What the exercise asks
Quote exactly, and only, the lines from the one with "discount: none -> 10% = 104.06" through the end of the listing.

Data for review
+++
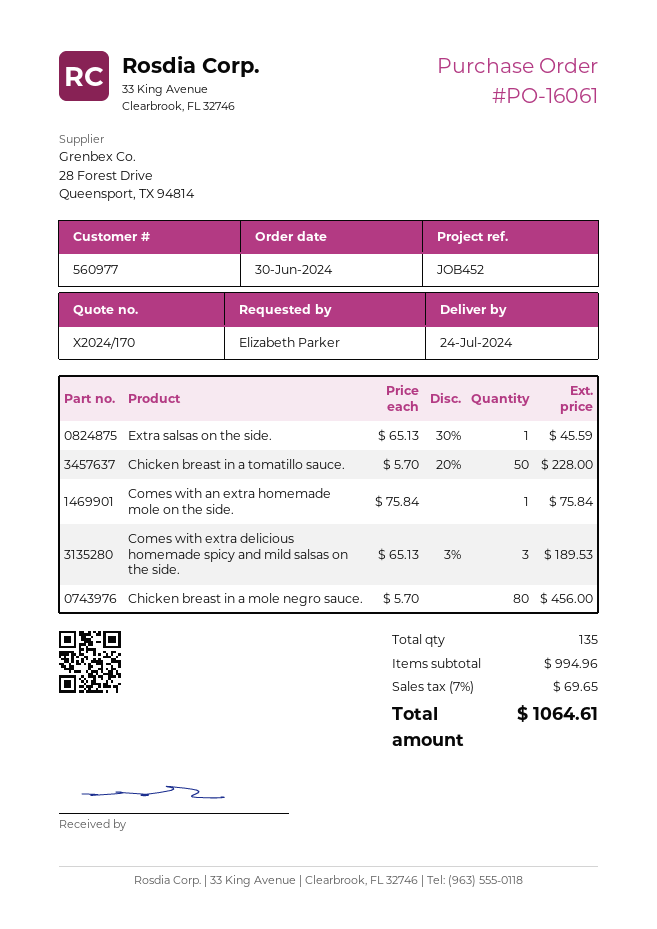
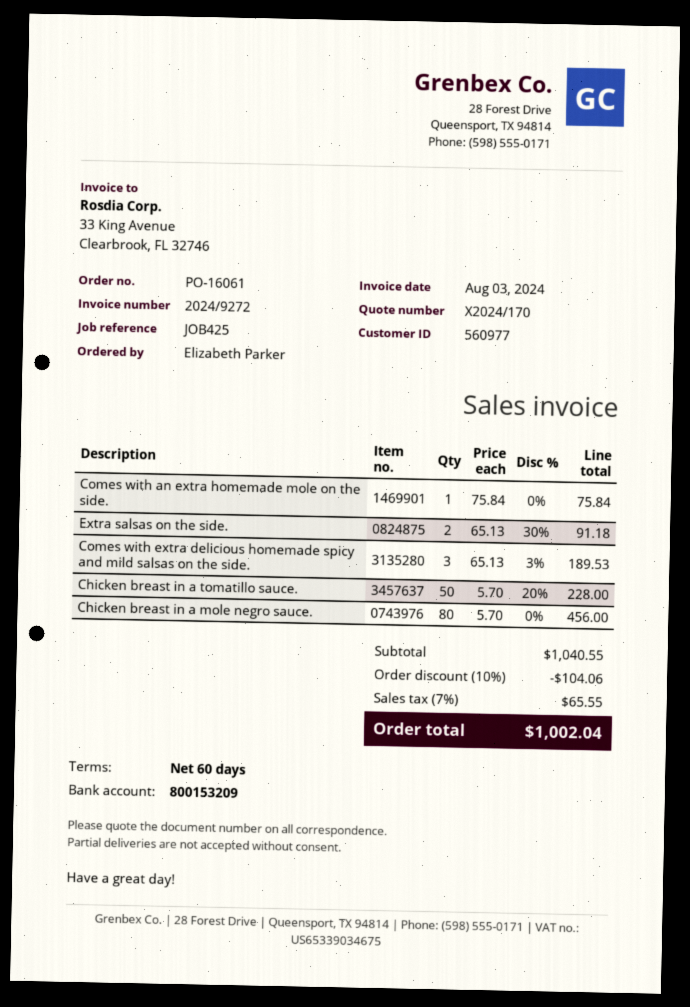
reference: JOB452 -> JOB425
Extra salsas on the side.: 1 x 65.13 - 30% = 45.59 -> 2 x 65.13 - 30% = 91.18
subtotal: 994.96 -> 1040.55
discount: none -> 10% = 104.06
tax: 7% = 69.65 -> 7% = 65.55
total: 1064.61 -> 1002.04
+++
Task solution
discount: none -> 10% = 104.06
tax: 7% = 69.65 -> 7% = 65.55
total: 1064.61 -> 1002.04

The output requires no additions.